Regression analysis allows us to predict values of a dependent variable y based on an independent variable x, but these predictions are estimates rather than exact values. To quantify the uncertainty around these predictions, we use prediction intervals, which are similar to confidence intervals but specifically apply to predicted y values from a regression model.
Consider a scenario where a public transportation association studies the relationship between temperature and the number of bus riders. The data shows a strong linear correlation with an r2 value of 0.874 and a standard error of the estimate, se, equal to 2.97. The regression line equation is given, allowing us to predict the number of riders for a specific temperature.

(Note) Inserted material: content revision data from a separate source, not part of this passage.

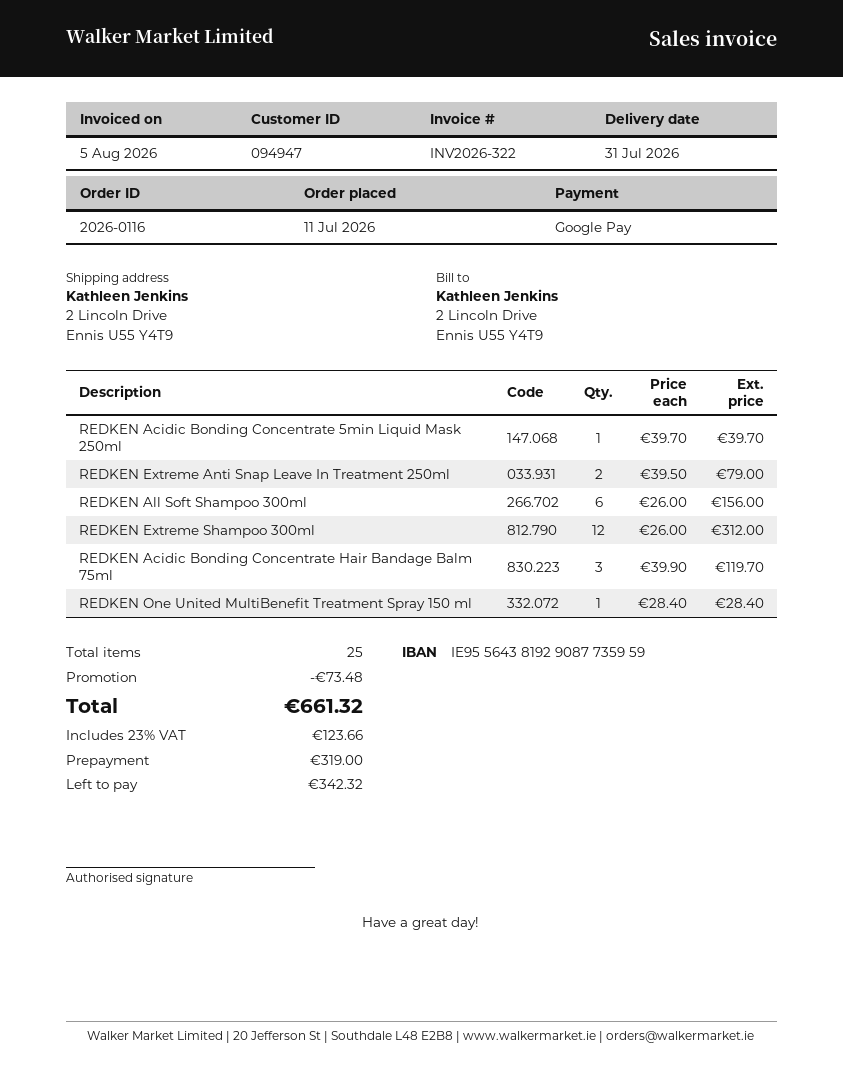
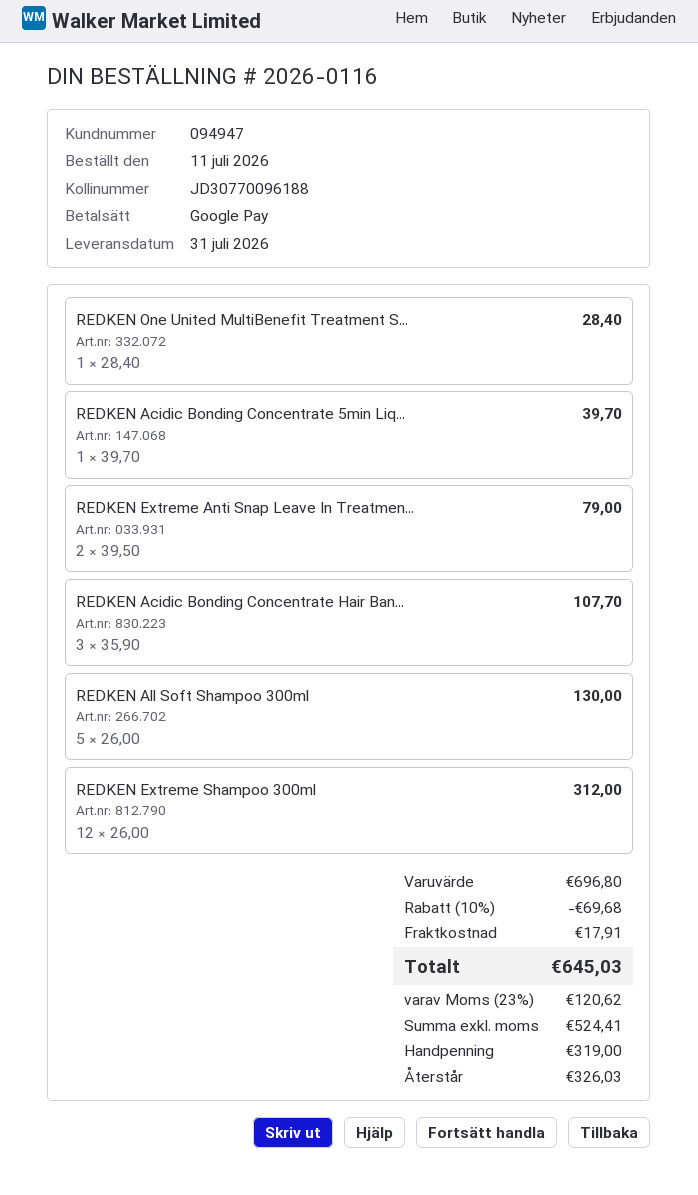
REDKEN All Soft Shampoo 300ml: 6 x 26.00 = 156.00 -> 5 x 26.00 = 130.00
REDKEN Acidic Bonding Concentrate Hair Bandage Balm 75ml: 3 x 39.90 = 119.70 -> 3 x 35.90 = 107.70
discount: 73.48 -> 69.68
shipping: none -> 17.91
tax: 23% = 123.66 -> 23% = 120.62
total: 661.32 -> 645.03
balance: 342.32 -> 326.03

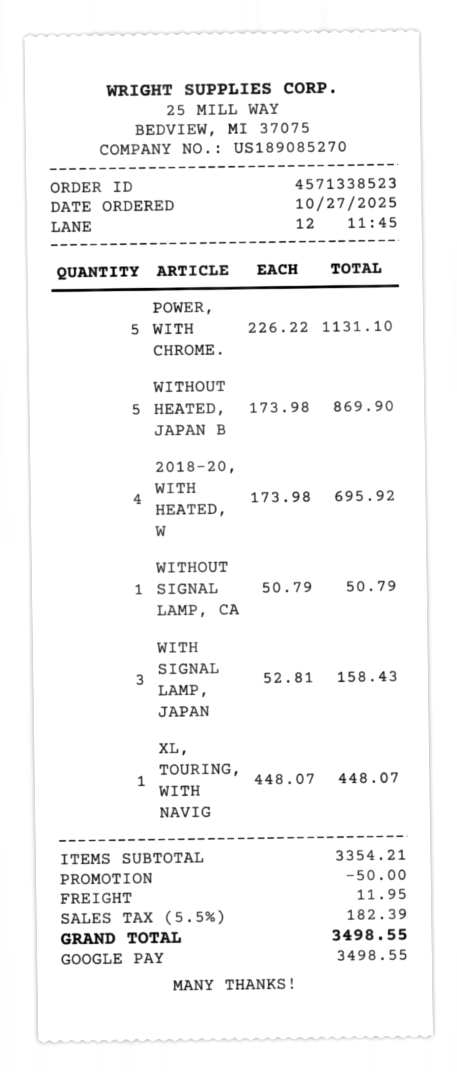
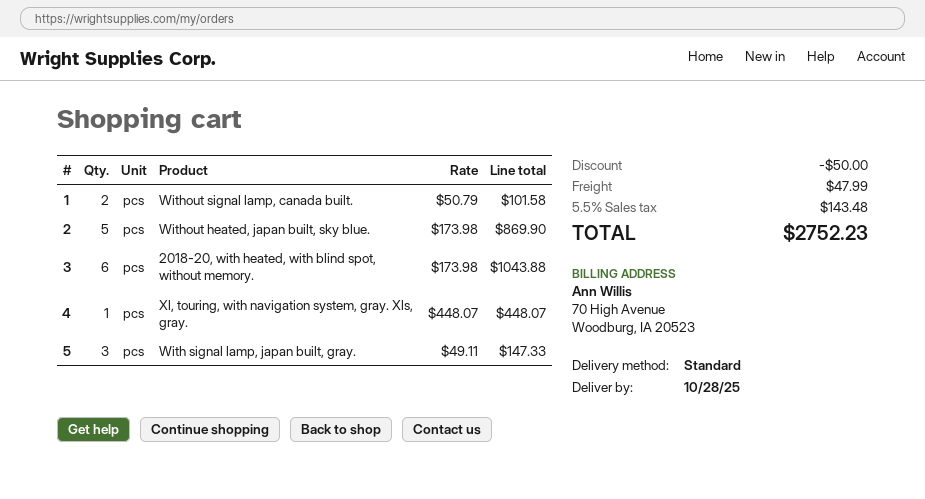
POWER, WITH CHROME.: 5 x 226.22 = 1131.10 -> none
2018-20, WITH HEATED, W: 4 x 173.98 = 695.92 -> 6 x 173.98 = 1043.88
WITHOUT SIGNAL LAMP, CA: 1 x 50.79 = 50.79 -> 2 x 50.79 = 101.58
WITH SIGNAL LAMP, JAPAN: 3 x 52.81 = 158.43 -> 3 x 49.11 = 147.33
shipping: 11.95 -> 47.99
tax: 5.5% = 182.39 -> 5.5% = 143.48
total: 3498.55 -> 2752.23

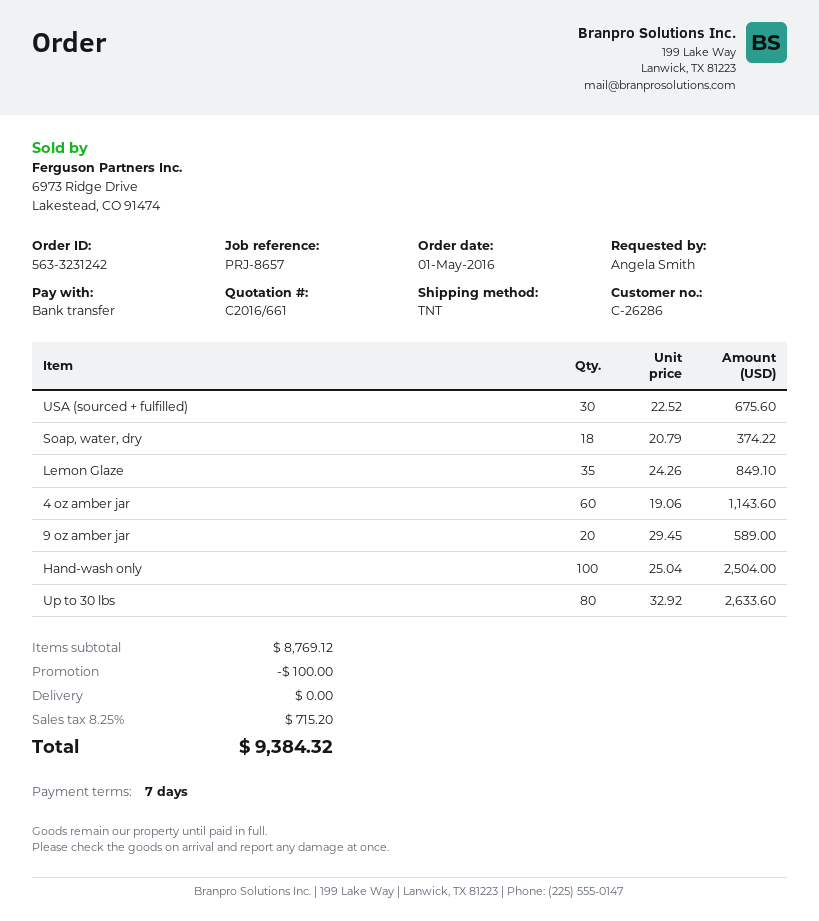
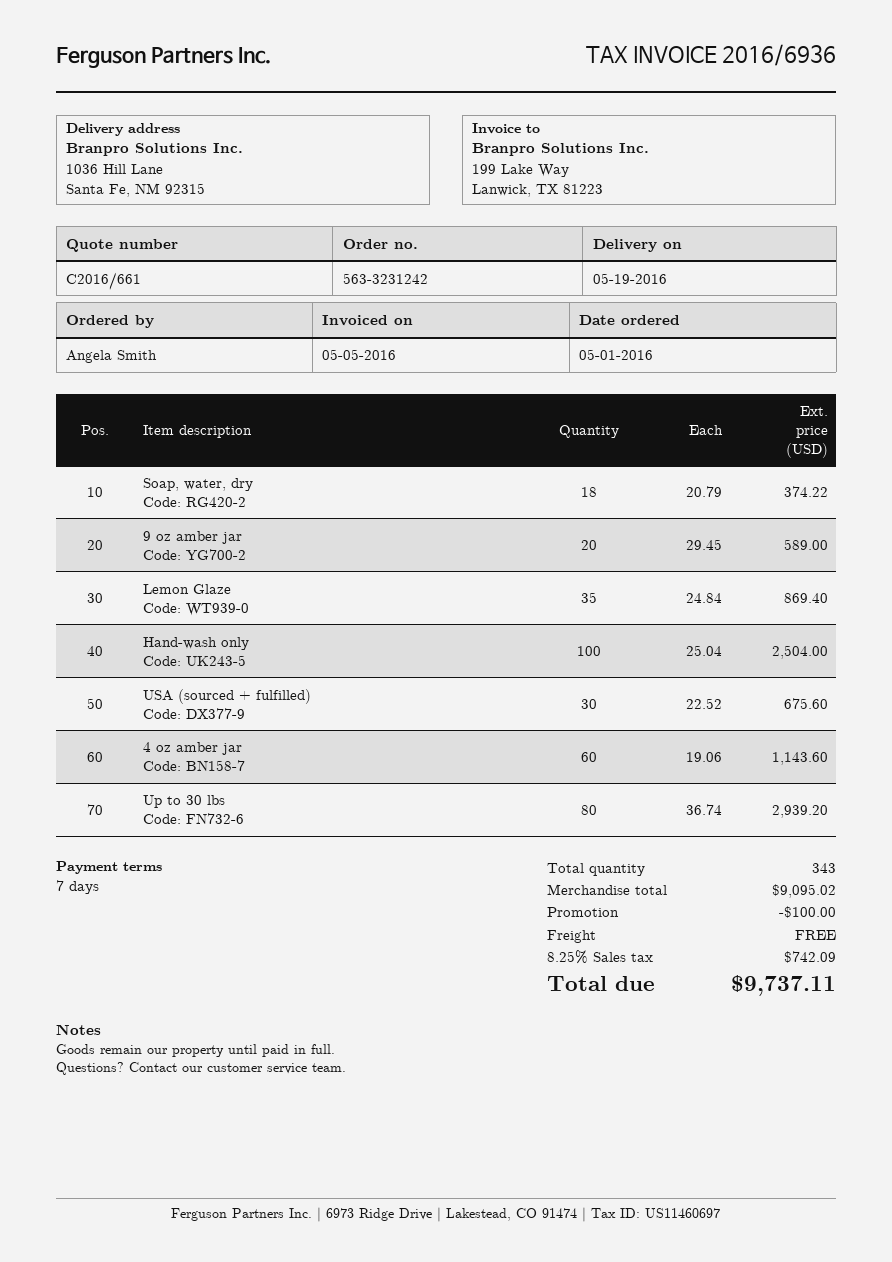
Lemon Glaze: 35 x 24.26 = 849.10 -> 35 x 24.84 = 869.40
Up to 30 lbs: 80 x 32.92 = 2633.60 -> 80 x 36.74 = 2939.20
subtotal: 8769.12 -> 9095.02
tax: 8.25% = 715.20 -> 8.25% = 742.09
total: 9384.32 -> 9737.11

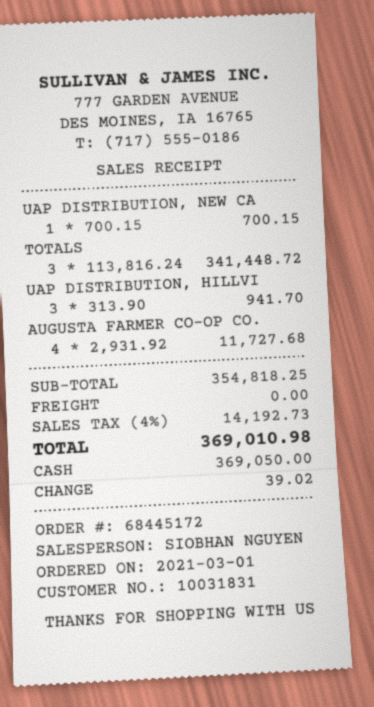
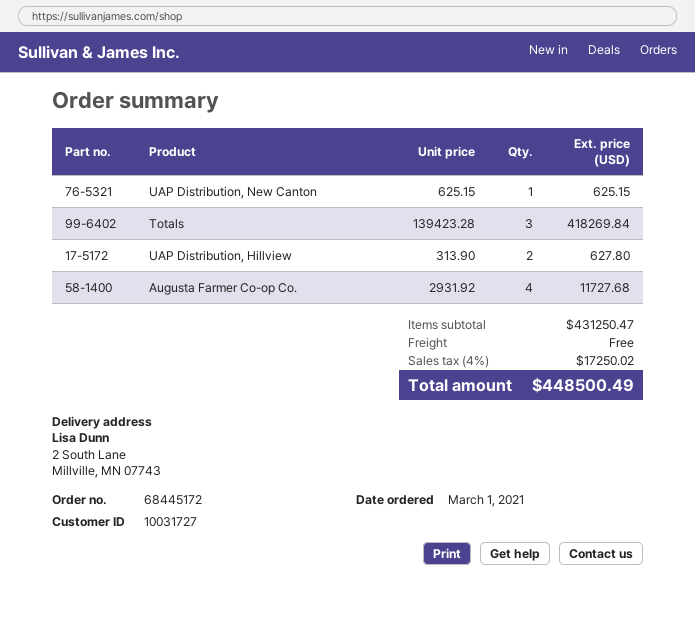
customer number: 10031831 -> 10031727
UAP DISTRIBUTION, NEW CA: 1 x 700.15 = 700.15 -> 1 x 625.15 = 625.15
TOTALS: 3 x 113816.24 = 341448.72 -> 3 x 139423.28 = 418269.84
UAP DISTRIBUTION, HILLVI: 3 x 313.90 = 941.70 -> 2 x 313.90 = 627.80
subtotal: 354818.25 -> 431250.47
tax: 4% = 14192.73 -> 4% = 17250.02
total: 369010.98 -> 448500.49

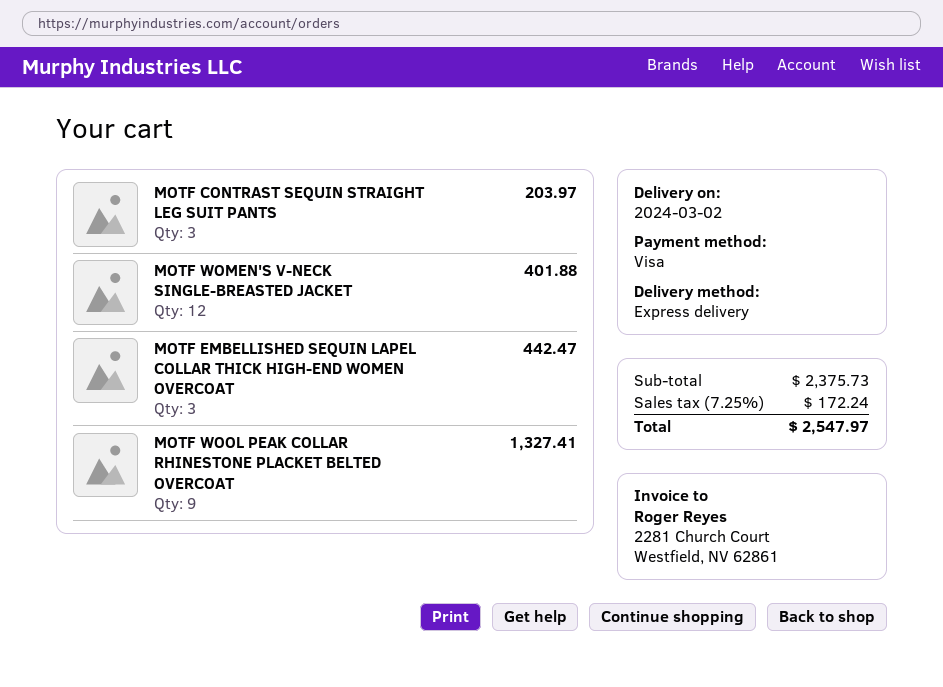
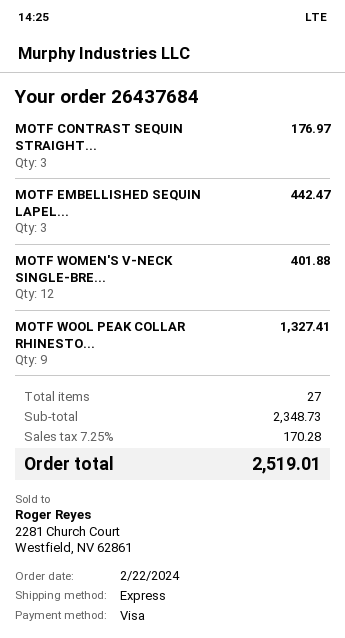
MOTF CONTRAST SEQUIN STRAIGHT LEG SUIT PANTS: 3 for 203.97 -> 3 for 176.97
subtotal: 2375.73 -> 2348.73
tax: 7.25% = 172.24 -> 7.25% = 170.28
total: 2547.97 -> 2519.01

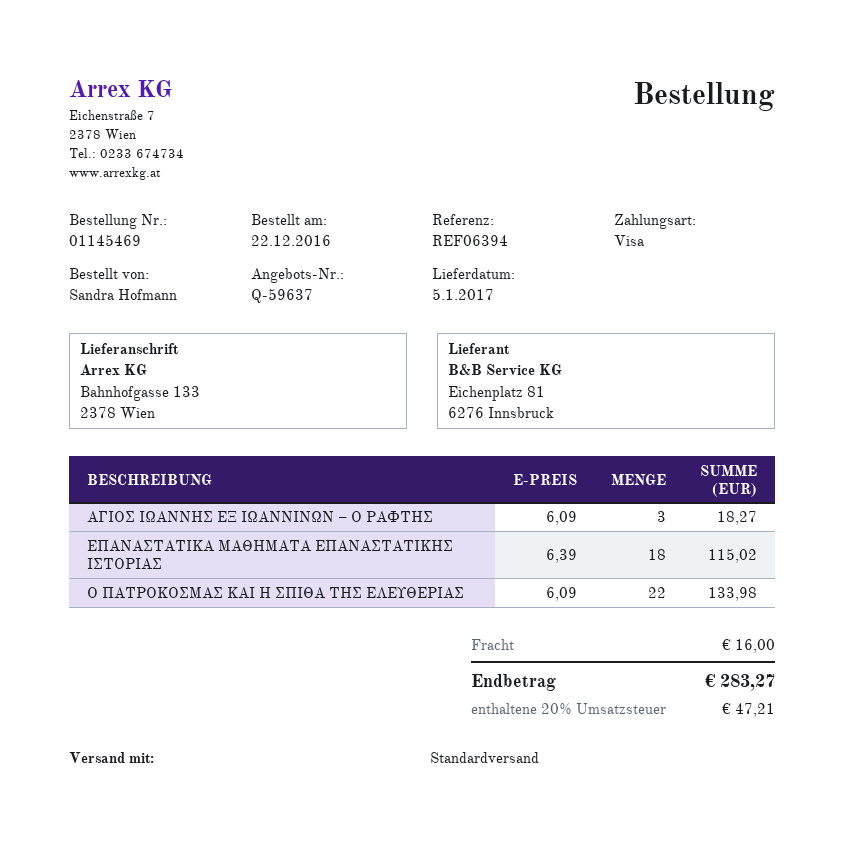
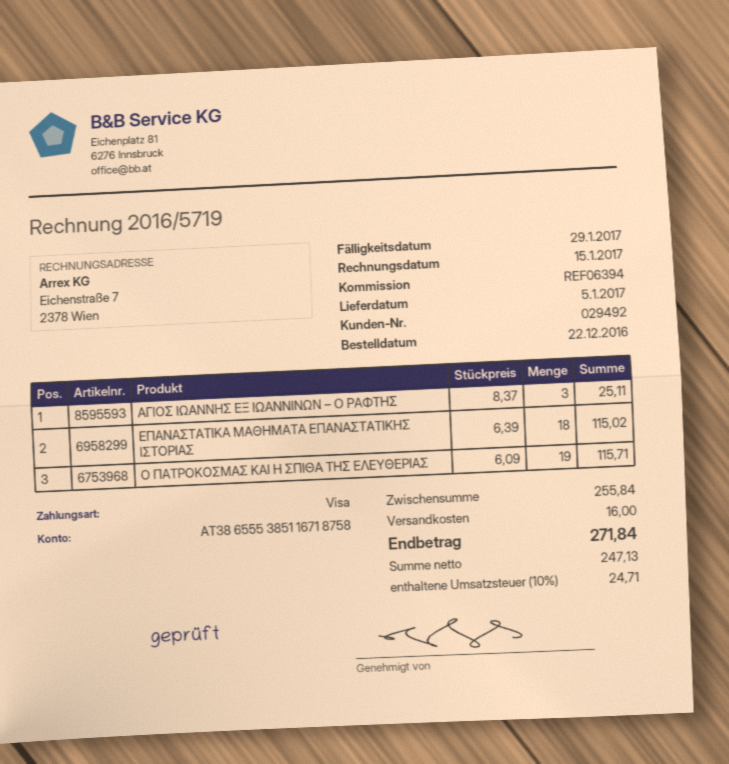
ΑΓΙΟΣ ΙΩΑΝΝΗΣ ΕΞ ΙΩΑΝΝΙΝΩΝ – Ο ΡΑΦΤΗΣ: 3 x 6.09 = 18.27 -> 3 x 8.37 = 25.11
Ο ΠΑΤΡΟΚΟΣΜΑΣ ΚΑΙ Η ΣΠΙΘΑ ΤΗΣ ΕΛΕΥΘΕΡΙΑΣ: 22 x 6.09 = 133.98 -> 19 x 6.09 = 115.71
tax: 20% = 47.21 -> 10% = 24.71
total: 283.27 -> 271.84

To predict the number of riders when the temperature is 35 degrees, substitute x0 = 35 into the regression equation:
\[\hat{y}_0 = b_0 + b_1 x_0\]For example, if the regression equation is \(\hat{y} = 79.143 - 1.0459x\), then:
\[\hat{y}_0 = 79.143 - 1.0459 \times 35 = 42.54\]This means the best estimate for the number of riders at 35 degrees is approximately 42.54.
Before constructing a 95% prediction interval for this estimate, two conditions must be verified: there must be a strong linear correlation between x and y, and the prediction point x0 must lie within the range of observed data to avoid unreliable extrapolation. In this case, both conditions are satisfied.
The prediction interval is calculated as:
\[\hat{y}_0 \pm t_{\alpha/2, n-2} \times s_e \sqrt{1 + \frac{1}{n} + \frac{(x_0 - \bar{x})^2}{\sum (x_i - \bar{x})^2}}\]Here, \(t_{\alpha/2, n-2}\) is the critical value from the t-distribution with \(n-2\) degrees of freedom, corresponding to the desired confidence level (e.g., 95%), \(s_e\) is the standard error of the estimate, \(n\) is the number of data points, \(\bar{x}\) is the mean of the observed x values, and the denominator is the sum of squared deviations of x values from their mean.
To find the critical t-value for a 95% prediction interval with 13 data points, calculate:
\[t_{0.025, 11} \approx 2.201\]Using the data, the mean temperature \(\bar{x}\) is approximately 29.92, the sum of the x values is 389, and the sum of squares of the x values is 12,255. The numerator and denominator inside the square root are computed as:
\[\text{Numerator} = n (x_0 - \bar{x})^2 = 13 \times (35 - 29.92)^2 = 335.1\]\[\text{Denominator} = n \sum x_i^2 - (\sum x_i)^2 = 13 \times 12,255 - 389^2 = 7,994\]Substituting these values into the margin of error formula:
\[E = t_{\alpha/2, n-2} \times s_e \times \sqrt{1 + \frac{1}{n} + \frac{\text{Numerator}}{\text{Denominator}}} = 2.201 \times 2.97 \times \sqrt{1 + \frac{1}{13} + \frac{335.1}{7,994}} \approx 6.914\]Finally, the 95% prediction interval for the number of riders at 35 degrees is:
\[( \hat{y}_0 - E, \hat{y}_0 + E ) = (42.54 - 6.914, 42.54 + 6.914) = (35.62, 49.45)\]This interval means we are 95% confident that the actual number of bus riders when the temperature is 35 degrees will fall between approximately 35.62 and 49.45.
Understanding prediction intervals enhances the interpretation of regression predictions by quantifying the expected variability around predicted values. Tools like Excel simplify the calculation process, especially for complex formulas involving sums and critical values, making it easier to apply these concepts in practical data analysis.